The forint<EURHUF=> traded at 297.10 against the euro at 1500 GMT, weaker by 2.51 percent from Thursday, though firmer from all-time lows hit earlier in the day at 299.30.
Dealers said an option barrier at 298.50 was knocked out and next week investors who try to push the currency through other option barriers at or near the key psychological level at 300 were likely to weaken the forint further.
Analysts have said levels weaker than 300 may hit many households which took out foreign currency loans in the past years.
Central banks in the region, including Hungary, have been cutting interest rates in the past months as dismal economic data pointed to a drastic slowdown in growth or in the case of Hungary, an economic contraction of 2-3 percent.[
]A combination of recurring waves of risk aversion in global markets, poor domestic economic figures and the prospects of further monetary easing have weighed on the currencies of the region's economies in the first month of the year.
The Polish zloty <EURPLN=> fell 1.37 percent against the euro to 4.45 by 1500 GMT, the Czech crown <EURCZK=> lost 1.01 percent to trade at 27.848 and the Romanian leu <EURRON=> shed 1.3 percent to 4.298.

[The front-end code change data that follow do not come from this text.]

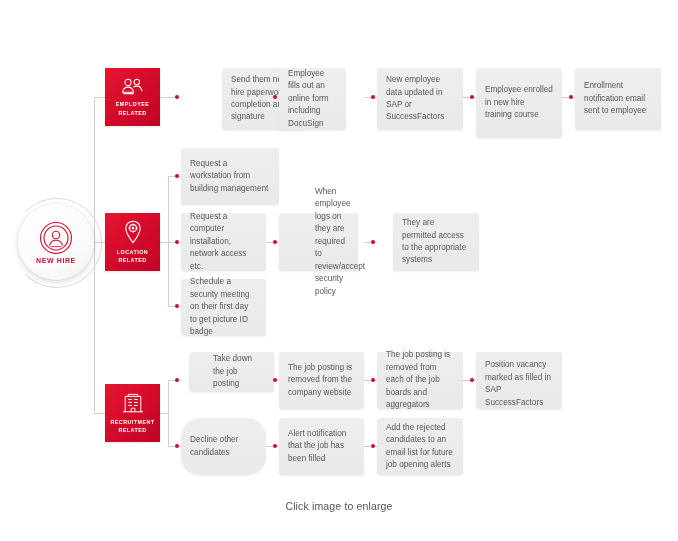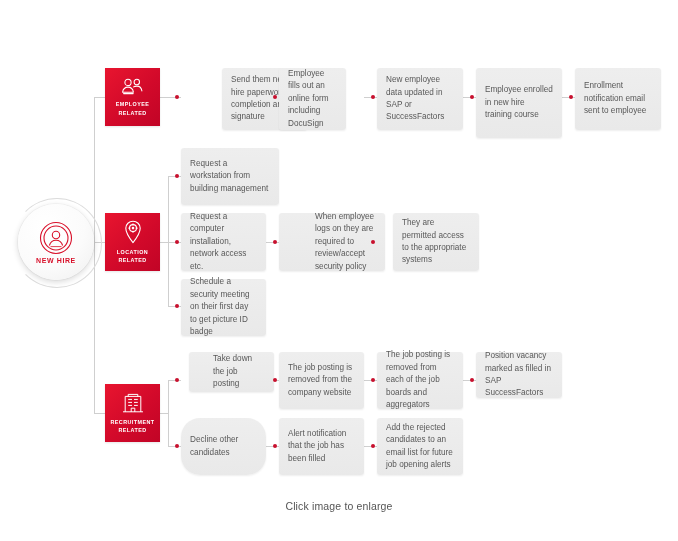--- a/index.html
+++ b/index.html
@@ -279,21 +279,21 @@
   <div class="step" style="left:181px; top:148px; width:98px; height:57px;">
     <span>Request a workstation from building management</span>
   </div>
   <div class="dot" style="left:175px; top:174px;"></div>
 
   <div class="step" style="left:181px; top:213px; width:85px; height:58px;">
     <span>Request a computer installation, network access etc.</span>
   </div>
   <div class="dot" style="left:175px; top:240px;"></div>
 
-  <div class="step" style="left:279px; top:213px; width:106px; height:58px;padding-left:36px;">
+  <div class="step" style="left:279px; top:213px; width:79px; height:58px;padding-left:36px;">
     <span>When employee logs on they are required to review/accept security policy</span>
   </div>
   <div class="dot" style="left:273px; top:240px;"></div>
 
   <div class="step" style="left:377px; top:213px; width:86px; height:58px;margin-left:16px;">
     <span>They are permitted access to the appropriate systems</span>
   </div>
   <div class="dot" style="left:371px; top:240px;"></div>
 
   <div class="step" style="left:181px; top:279px; width:85px; height:57px;">
@@ -309,21 +309,21 @@
   <div class="step" style="left:279px; top:352px; width:85px; height:57px;">
     <span>The job posting is removed from the company website</span>
   </div>
   <div class="dot" style="left:273px; top:378px;"></div>
 
   <div class="step" style="left:377px; top:352px; width:86px; height:57px;">
     <span>The job posting is removed from each of the job boards and aggregators</span>
   </div>
   <div class="dot" style="left:371px; top:378px;"></div>
 
-  <div class="step" style="left:476px; top:352px; width:86px; height:46px;">
+  <div class="step" style="left:476px; top:352px; width:86px; height:57px;align-items:flex-end;">
     <span>Position vacancy marked as filled in SAP SuccessFactors</span>
   </div>
   <div class="dot" style="left:470px; top:378px;"></div>
 
   <div class="step" style="left:181px; top:418px; width:85px; height:57px;border-radius:19px;">
     <span>Decline other candidates</span>
   </div>
   <div class="dot" style="left:175px; top:444px;"></div>
 
   <div class="step" style="left:279px; top:418px; width:85px; height:57px;">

"The higher risk aversion does not benefit the region's currencies, and prices of bonds are falling further," Raiffeisen analysts said in a note. "In the case of Czech papers, we recommend from now on a neutral position."
"In the coming days it is likely the crown and domestic assets like bonds will stay under the influence of negative sentiment." The leu stays under pressure after contradictory statements from President Traian Basescu and Prime Minister Emil Boc about whether the country, which started talks with the European Commission on a potential rescue loan, needs International Monetary Fund (IMF) help. [
]Boc confirmed on Thursday his government was struggling to finance this year's deficit and a request for aid from the IMF or the EU could not be ruled out.
"The unwillingness to go for an IMF program and the suggestion that there are many solutions to the external funding problem is particularly worrying; we expect the currency to weaken sharply," BNP Paribas said in a note.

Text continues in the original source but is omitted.